» **What is required**
Lines from the one containing "- Optimize and rethink processes" through the end of the data are to be returned exactly, and no others.

<<<<

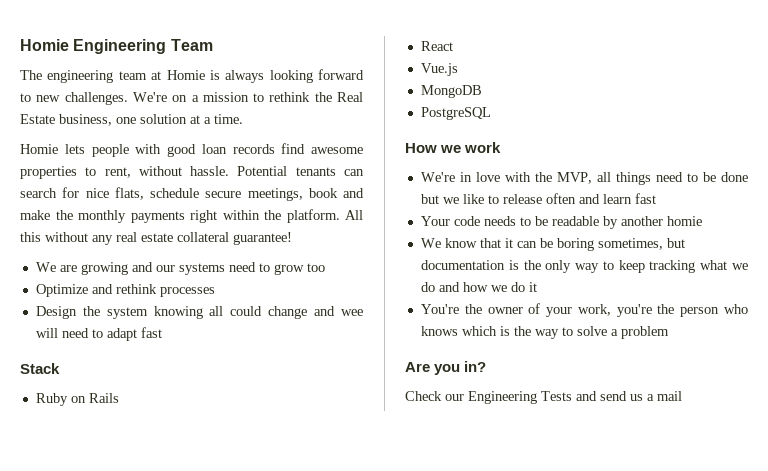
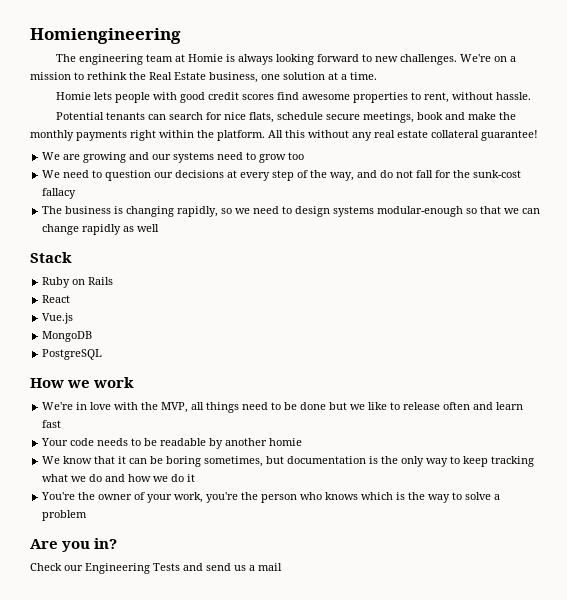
- Homie Engineering Team
+ Homiengineering
- Homie lets people with good loan records find awesome properties to rent, without hassle. Potential tenants can search for nice flats, schedule secure meetings, book and make the monthly payments right within the platform.
+ Homie lets people with good credit scores find awesome properties to rent, without hassle.
+ Potential tenants can search for nice flats, schedule secure meetings, book and make the monthly payments right within the platform.
- Optimize and rethink processes
- Design the system knowing all could change and wee will need to adapt fast
+ We need to question our decisions at every step of the way, and do not fall for the sunk-cost fallacy
+ The business is changing rapidly, so we need to design systems modular-enough so that we can change rapidly as well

>>>>

» **Written answer**
- Optimize and rethink processes
- Design the system knowing all could change and wee will need to adapt fast
+ We need to question our decisions at every step of the way, and do not fall for the sunk-cost fallacy
+ The business is changing rapidly, so we need to design systems modular-enough so that we can change rapidly as well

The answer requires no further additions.